• [What to work on]:
Pictures stay out; please output the remaining data exactly.

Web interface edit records
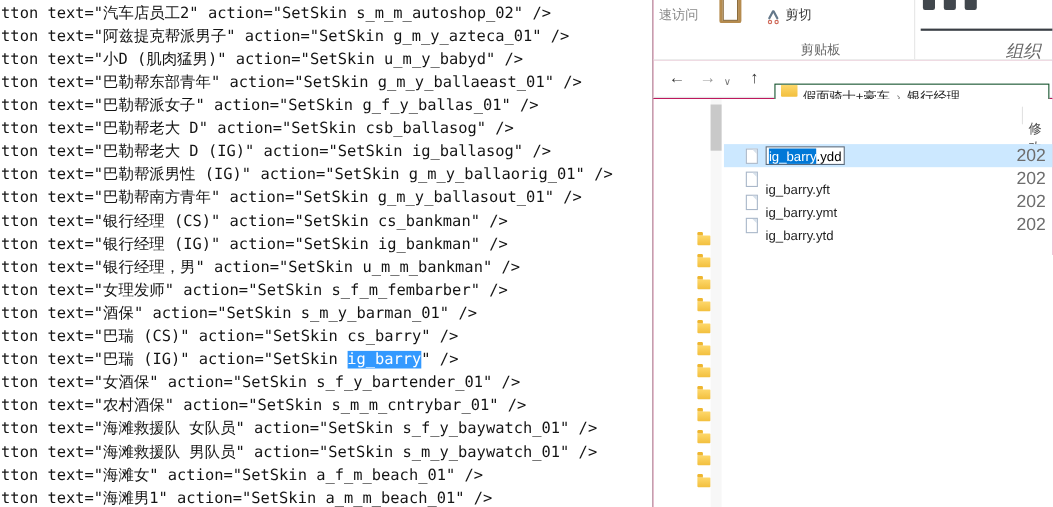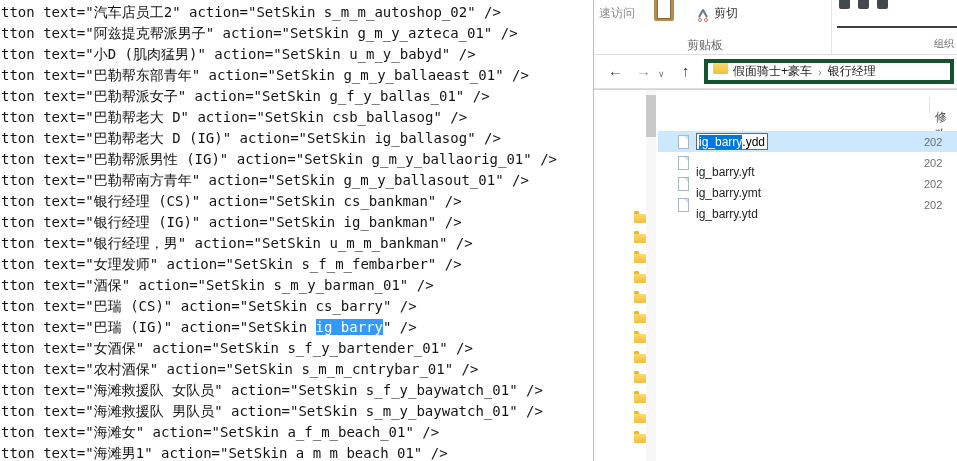--- a/index.html
+++ b/index.html
@@ -15,7 +15,7 @@
   .code-selection { background:#3399ff; color:#fff; }
 
   
-  .explorer { position:absolute; left:593px; top:0; width:364px; height:461px; background:#bef264;
+  .explorer { position:absolute; left:593px; top:0; width:364px; height:461px; background:#be185d;
               border-left:1px solid #bcbcbc; font-size:12px; color:#333; }
 
   

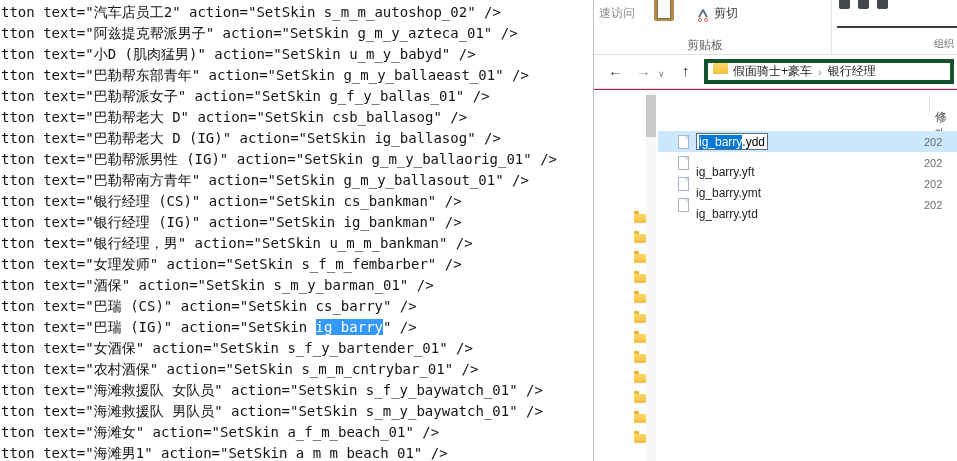--- a/index.html
+++ b/index.html
@@ -33,7 +33,7 @@
   .scissors-icon .ring { position:absolute; bottom:0; width:4px; height:4px; border:1px solid #d06a5a; border-radius:50%; }
   .scissors-icon .r1 { left:2px; }
   .scissors-icon .r2 { left:8px; }
-  .clipboard-group-label { position:absolute; left:93px; top:37px; width:62px; text-align:left; color:#666; font-size:12px; }
+  .clipboard-group-label { position:absolute; left:108px; top:37px; width:62px; text-align:right; color:#666; font-size:12px; }
   .group-sep { position:absolute; left:237px; top:0; height:54px; width:1px; background:#e6e6e6; }
   .partial-icons { position:absolute; left:245px; top:0; display:flex; gap:8px; }
   .partial-icons i { width:11px; height:9px; background:#41474d; border-radius:0 0 2px 2px; display:block; }

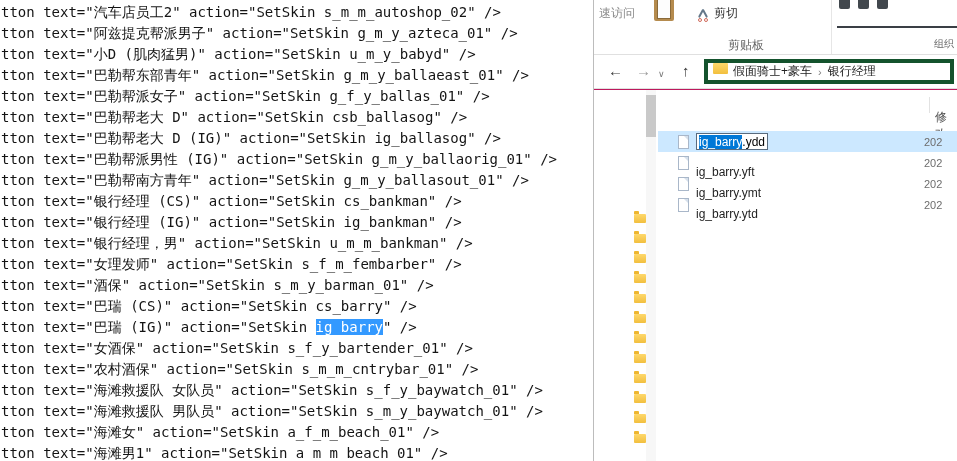--- a/index.html
+++ b/index.html
@@ -38,7 +38,7 @@
   .partial-icons { position:absolute; left:245px; top:0; display:flex; gap:8px; }
   .partial-icons i { width:11px; height:9px; background:#41474d; border-radius:0 0 2px 2px; display:block; }
   .partial-line { position:absolute; left:243px; right:0; top:26px; height:2px; background:#3a3f45; }
-  .organize-group-label { position:absolute; left:340px; top:37px; color:#666; font-size:10px; }
+  .organize-group-label { position:absolute; left:320px; top:37px; color:#666; font-size:16px;font-style:italic; }
 
   
   .navbar { position:relative; height:34px; border-bottom:1px solid #e0e0e0; background:#fff; }

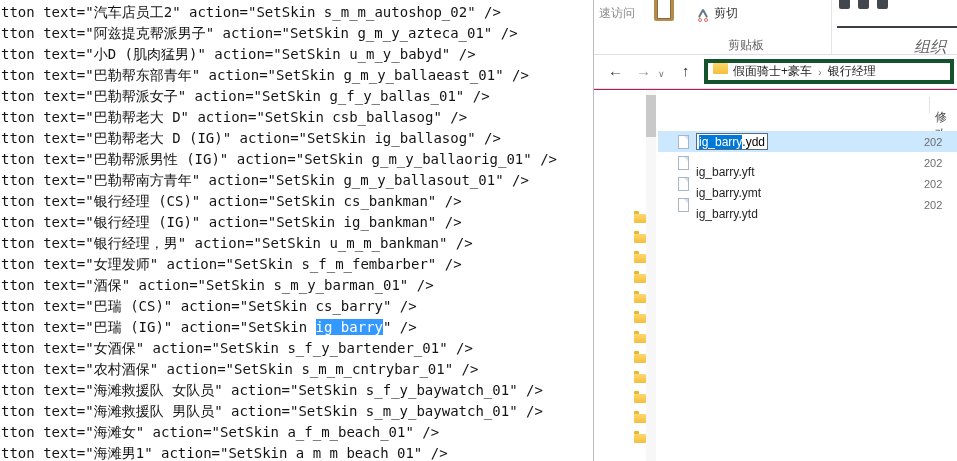--- a/index.html
+++ b/index.html
@@ -47,7 +47,7 @@
   .fwd { left:42px; color:#9a9a9a; }
   .dd { left:64px; top:12px; font-size:9px; color:#777; }
   .up { left:88px; color:#3b3b3b; }
-  .address-bar { position:absolute; left:110px; top:4px; right:3px; height:25px; border:4px solid #14532d;
+  .address-bar { position:absolute; left:110px; top:21px; right:3px; height:25px; border:1px solid #14532d;
                  background:#fff; display:flex; gap:5px; padding:0 5px; overflow:hidden; }
   .folder-icon { position:relative; width:15px; height:11px; background:linear-gradient(#fed86b,#f2bf3e);
                  border-radius:1px; display:inline-block; flex:none; }

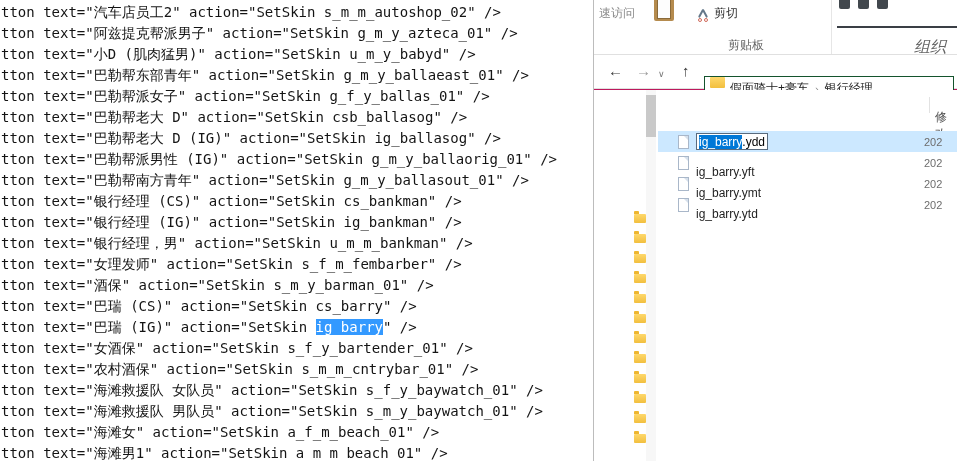--- a/index.html
+++ b/index.html
@@ -76,7 +76,7 @@
   .doc-icon::after { content:""; position:absolute; top:0; right:0; width:0; height:0;
                      border-top:4px solid #d6e0eb; border-left:4px solid transparent; }
   .file-name { font-size:12px; color:#1f1f1f; white-space:nowrap;margin-top:18px; }
-  .file-date { position:absolute; left:266px; color:#6d6d6d; font-size:11px; white-space:nowrap; }
+  .file-date { position:absolute; left:266px; color:#6d6d6d; font-size:16px; white-space:nowrap; }
   .rename-box { display:inline-flex; align-items:center; border:1px solid #596b7e; background:#fff;
                 height:17px; padding:0 2px; font-size:12px; }
   .rename-selected { background:#0078d7; color:#fff; }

• [Solution to this task]:
--- a/index.html
+++ b/index.html
@@ -15,7 +15,7 @@
   .code-selection { background:#3399ff; color:#fff; }
 
   
-  .explorer { position:absolute; left:593px; top:0; width:364px; height:461px; background:#bef264;
+  .explorer { position:absolute; left:593px; top:0; width:364px; height:461px; background:#be185d;
               border-left:1px solid #bcbcbc; font-size:12px; color:#333; }
 
   

--- a/index.html
+++ b/index.html
@@ -33,7 +33,7 @@
   .scissors-icon .ring { position:absolute; bottom:0; width:4px; height:4px; border:1px solid #d06a5a; border-radius:50%; }
   .scissors-icon .r1 { left:2px; }
   .scissors-icon .r2 { left:8px; }
-  .clipboard-group-label { position:absolute; left:93px; top:37px; width:62px; text-align:left; color:#666; font-size:12px; }
+  .clipboard-group-label { position:absolute; left:108px; top:37px; width:62px; text-align:right; color:#666; font-size:12px; }
   .group-sep { position:absolute; left:237px; top:0; height:54px; width:1px; background:#e6e6e6; }
   .partial-icons { position:absolute; left:245px; top:0; display:flex; gap:8px; }
   .partial-icons i { width:11px; height:9px; background:#41474d; border-radius:0 0 2px 2px; display:block; }

--- a/index.html
+++ b/index.html
@@ -38,7 +38,7 @@
   .partial-icons { position:absolute; left:245px; top:0; display:flex; gap:8px; }
   .partial-icons i { width:11px; height:9px; background:#41474d; border-radius:0 0 2px 2px; display:block; }
   .partial-line { position:absolute; left:243px; right:0; top:26px; height:2px; background:#3a3f45; }
-  .organize-group-label { position:absolute; left:340px; top:37px; color:#666; font-size:10px; }
+  .organize-group-label { position:absolute; left:320px; top:37px; color:#666; font-size:16px;font-style:italic; }
 
   
   .navbar { position:relative; height:34px; border-bottom:1px solid #e0e0e0; background:#fff; }

--- a/index.html
+++ b/index.html
@@ -47,7 +47,7 @@
   .fwd { left:42px; color:#9a9a9a; }
   .dd { left:64px; top:12px; font-size:9px; color:#777; }
   .up { left:88px; color:#3b3b3b; }
-  .address-bar { position:absolute; left:110px; top:4px; right:3px; height:25px; border:4px solid #14532d;
+  .address-bar { position:absolute; left:110px; top:21px; right:3px; height:25px; border:1px solid #14532d;
                  background:#fff; display:flex; gap:5px; padding:0 5px; overflow:hidden; }
   .folder-icon { position:relative; width:15px; height:11px; background:linear-gradient(#fed86b,#f2bf3e);
                  border-radius:1px; display:inline-block; flex:none; }

--- a/index.html
+++ b/index.html
@@ -76,7 +76,7 @@
   .doc-icon::after { content:""; position:absolute; top:0; right:0; width:0; height:0;
                      border-top:4px solid #d6e0eb; border-left:4px solid transparent; }
   .file-name { font-size:12px; color:#1f1f1f; white-space:nowrap;margin-top:18px; }
-  .file-date { position:absolute; left:266px; color:#6d6d6d; font-size:11px; white-space:nowrap; }
+  .file-date { position:absolute; left:266px; color:#6d6d6d; font-size:16px; white-space:nowrap; }
   .rename-box { display:inline-flex; align-items:center; border:1px solid #596b7e; background:#fff;
                 height:17px; padding:0 2px; font-size:12px; }
   .rename-selected { background:#0078d7; color:#fff; }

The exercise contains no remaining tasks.